After the rain let up, we continued on to Mae La, where we stopped at several points along it’s five-or-so kilometer length for Jen to capture images.
Mae La is obviously very crowded, with huts crammed into every available space between the highway that defines its eastern edge and the limestone cliffs that define it’s western edge. Those folks on or near the roadway were mostly amused by Jen taking pictures. The children in particular thought she was funny.
Eventually, we received the attention of a guard at one of the photo stops, who came over to check on what we were up to. He was a polite guy who did not interfere, but his uniform differed from those of the police running checkpoints on the highway, which indicated to me that the attitude of the police toward Jen taking photos may not extend to those running the camp. So, we moved on to another spot out of sight of his post.
The next day, we moved north to Mae Sariang, again by pickup bus.
This ride took three-and-a-half hours, through 130-or-so kilometers of increasingly hilly countryside. Much of the road was torn up by construction. When the dust mixed with some rain, we ended up with a lot of road grime.
Of course, the torn up road and rain had no impact whatsoever on our driver, who continued to be fast-as-possible.
Our co-travelers on the pickup-bus consisted, at various times, of the following characters:
– Monk man, who got the prime spot in the passenger seat of the air conditioned cab. It pays to be a monk.
– Aloha Man, who asked us where we were from, and responded with an emphatic “aloha” when we said Hawaii.
– Throw-Up Girl, who was chucking over the side of the bus for a while, with her boyfriend thumping her back for aid and comfort.
– Pick-Up Boy, who rode the whole way with us, and managed to score a phone number from a young girl toward the end.

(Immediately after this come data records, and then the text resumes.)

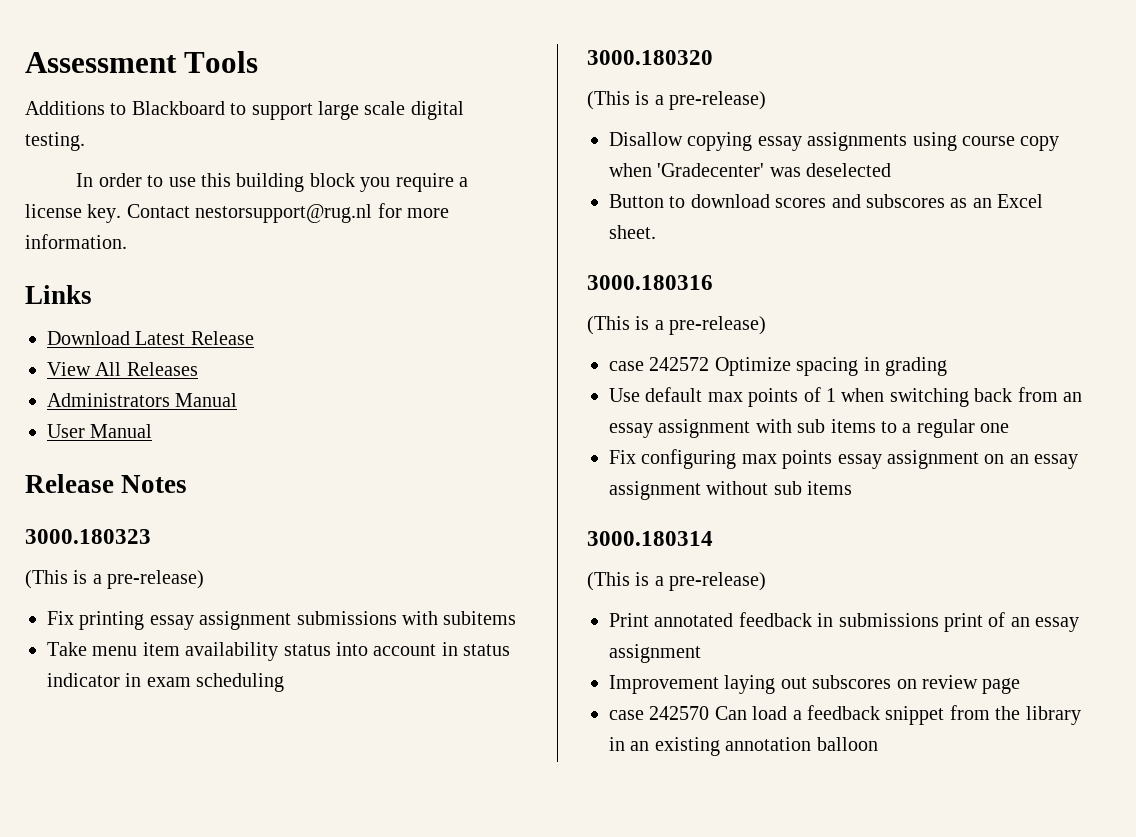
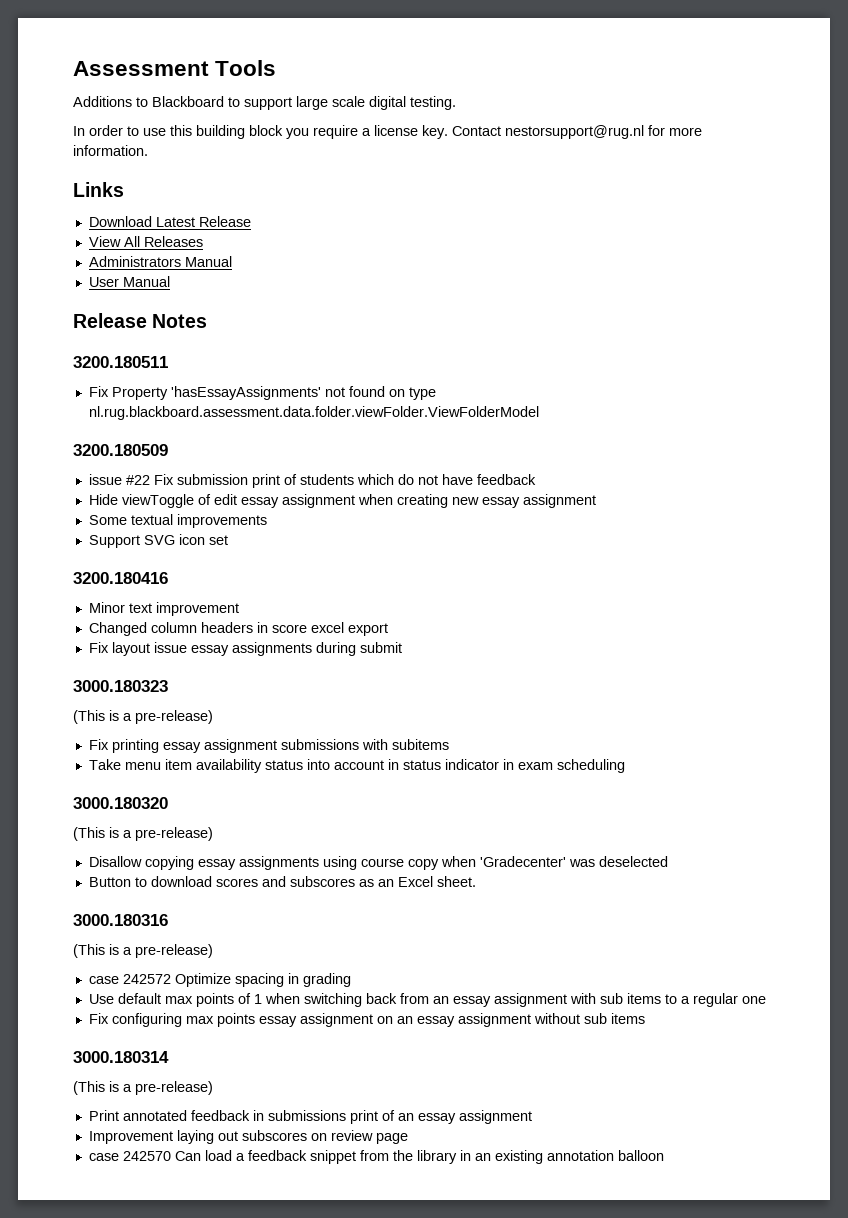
+ 3200.180511
+ Fix Property 'hasEssayAssignments' not found on type nl.rug.blackboard.assessment.data.folder.viewFolder.ViewFolderModel
+ 3200.180509
+ issue #22 Fix submission print of students which do not have feedback
+ Hide viewToggle of edit essay assignment when creating new essay assignment
+ Some textual improvements
+ Support SVG icon set
+ 3200.180416
+ Minor text improvement
+ Changed column headers in score excel export
+ Fix layout issue essay assignments during submit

– Tuberculosis Man. This guy got on with a young kid, and then started hacking into a canvas bag he was carrying. This probably wouldn’t have caught much of my attention, were it not for him also being a double amputee (both arms just below the elbows) and blind, as well as carrying several days’ worth of dirt. The whole package made me thankful for the full treatment of vaccines Jen and I had gotten before our departure (yeah…I know…TB ain’t got no vaccine; and it ain’t so PC to talk this way about disabled, impoverished people).

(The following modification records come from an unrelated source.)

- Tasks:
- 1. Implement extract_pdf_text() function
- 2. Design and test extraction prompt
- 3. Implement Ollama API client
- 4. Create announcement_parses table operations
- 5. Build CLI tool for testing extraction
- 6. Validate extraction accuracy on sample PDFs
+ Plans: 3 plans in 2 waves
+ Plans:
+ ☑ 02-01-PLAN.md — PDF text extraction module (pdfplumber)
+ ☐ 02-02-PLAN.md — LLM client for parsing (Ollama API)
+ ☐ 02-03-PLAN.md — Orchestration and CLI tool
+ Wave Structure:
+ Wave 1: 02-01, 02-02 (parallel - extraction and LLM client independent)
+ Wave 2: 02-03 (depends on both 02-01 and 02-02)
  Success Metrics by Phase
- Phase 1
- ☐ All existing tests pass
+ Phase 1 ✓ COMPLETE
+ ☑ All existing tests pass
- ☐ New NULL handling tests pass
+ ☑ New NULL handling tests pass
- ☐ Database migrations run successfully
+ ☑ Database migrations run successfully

After arriving in Mae Sariang, we walked a few hundred meters to the Riverhouse Hotel and got a room. This place turned out to be a big disappointment. (You can read about the Riverhouse Hotel by clicking here.)
Mae Sariang is a place that has been discovered by the tourist trade, and is not the better for it. Prices are high compared to sister towns. Thai and English share space on signs and menus. Most of the people we encountered took our money with a bit of attitude. Service had to be requested, as it was not generally offered.

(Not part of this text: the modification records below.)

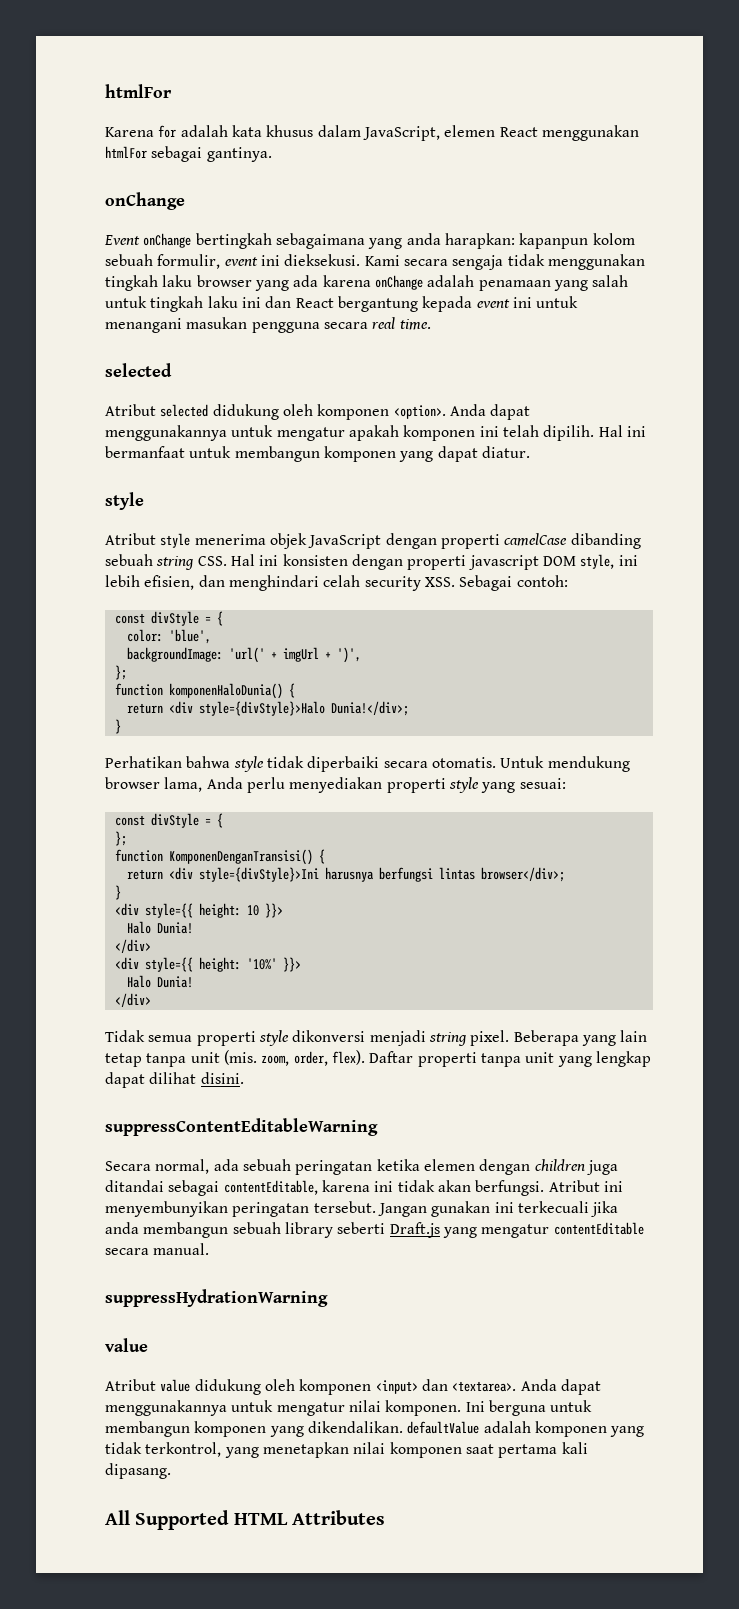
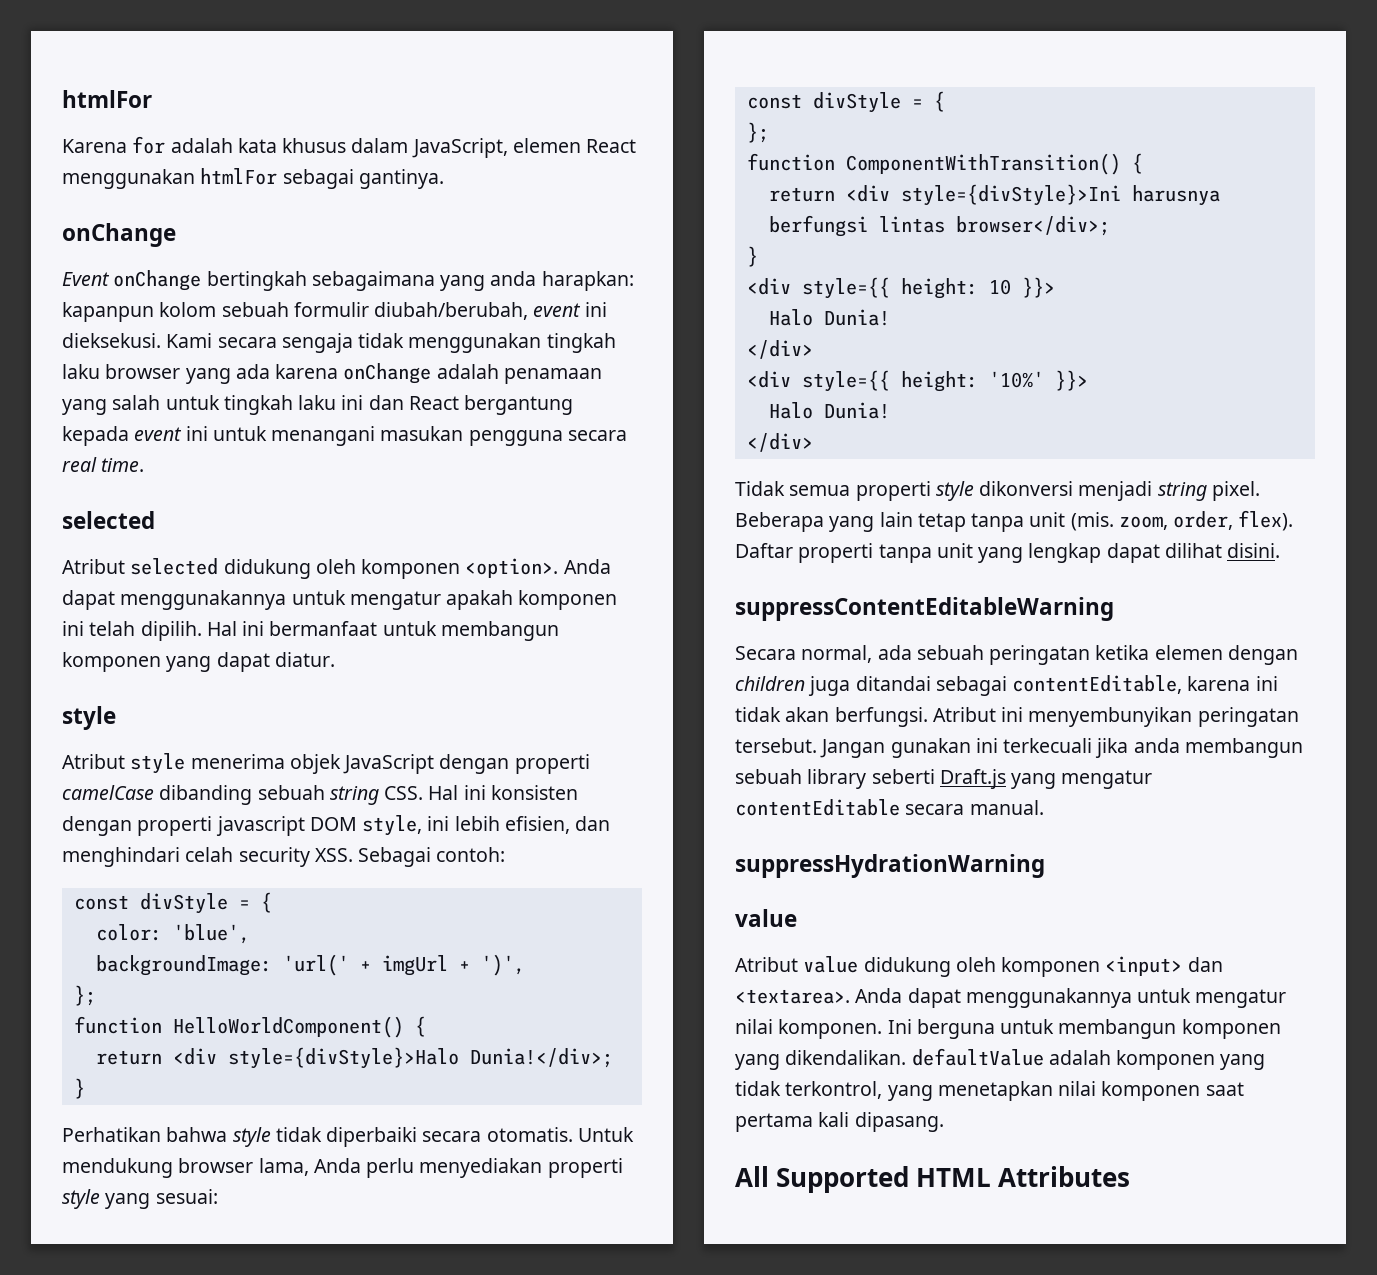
- Event onChange bertingkah sebagaimana yang anda harapkan: kapanpun kolom sebuah formulir, event ini dieksekusi.
+ Event onChange bertingkah sebagaimana yang anda harapkan: kapanpun kolom sebuah formulir diubah/berubah, event ini dieksekusi.
- function komponenHaloDunia() {
+ function HelloWorldComponent() {
- function KomponenDenganTransisi() {
+ function ComponentWithTransition() {

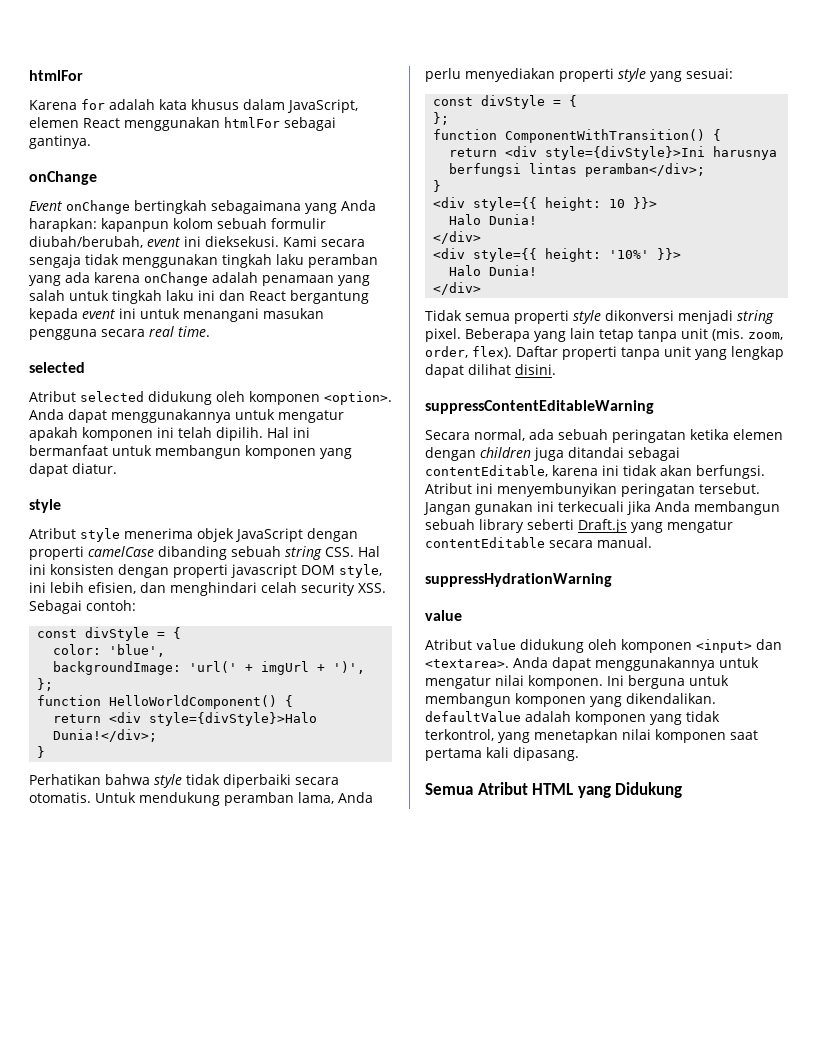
- Event onChange bertingkah sebagaimana yang anda harapkan: kapanpun kolom sebuah formulir diubah/berubah, event ini dieksekusi.
+ Event onChange bertingkah sebagaimana yang Anda harapkan: kapanpun kolom sebuah formulir diubah/berubah, event ini dieksekusi.
- Kami secara sengaja tidak menggunakan tingkah laku browser yang ada karena onChange adalah penamaan yang salah untuk tingkah laku ini dan React bergantung kepada event ini untuk menangani masukan pengguna secara real time.
+ Kami secara sengaja tidak menggunakan tingkah laku peramban yang ada karena onChange adalah penamaan yang salah untuk tingkah laku ini dan React bergantung kepada event ini untuk menangani masukan pengguna secara real time.
- Untuk mendukung browser lama, Anda perlu menyediakan properti style yang sesuai:
+ Untuk mendukung peramban lama, Anda perlu menyediakan properti style yang sesuai:
- return <div style={divStyle}>Ini harusnya berfungsi lintas browser</div>;
+ return <div style={divStyle}>Ini harusnya berfungsi lintas peramban</div>;
- Jangan gunakan ini terkecuali jika anda membangun sebuah library seberti Draft.js yang mengatur contentEditable secara manual.
+ Jangan gunakan ini terkecuali jika Anda membangun sebuah library seberti Draft.js yang mengatur contentEditable secara manual.
- All Supported HTML Attributes
+ Semua Atribut HTML yang Didukung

On the plus side, Mae Sariang is cleaner than Sukhothai and Mae Sot, is not stinky, and didn’t have stray dogs or cats running around.
The combination of unattractive lodging and touristy town caused us to change plans and move on the next day.
And now we are in a town north of Mae Sariang. It appears relatively untouched by tourism: no English menu translations in sight, the guest books at the place we are staying have no English entries, almost no one speaks a word of English. So far, it holds promise as a nice place to stay for a few days.
Consequently, we do not want to divulge it’s name and risk inviting others to stay here and ruin it.
There is a cave nearby. We went there today. Not very interesting. No one else was at the attraction. We had to wake up the ticket counter girl, who was asleep on a mat behind the counter.
Perhaps these are good signs.
By the way, Jen has now been kicking my ass in gin…over and over again.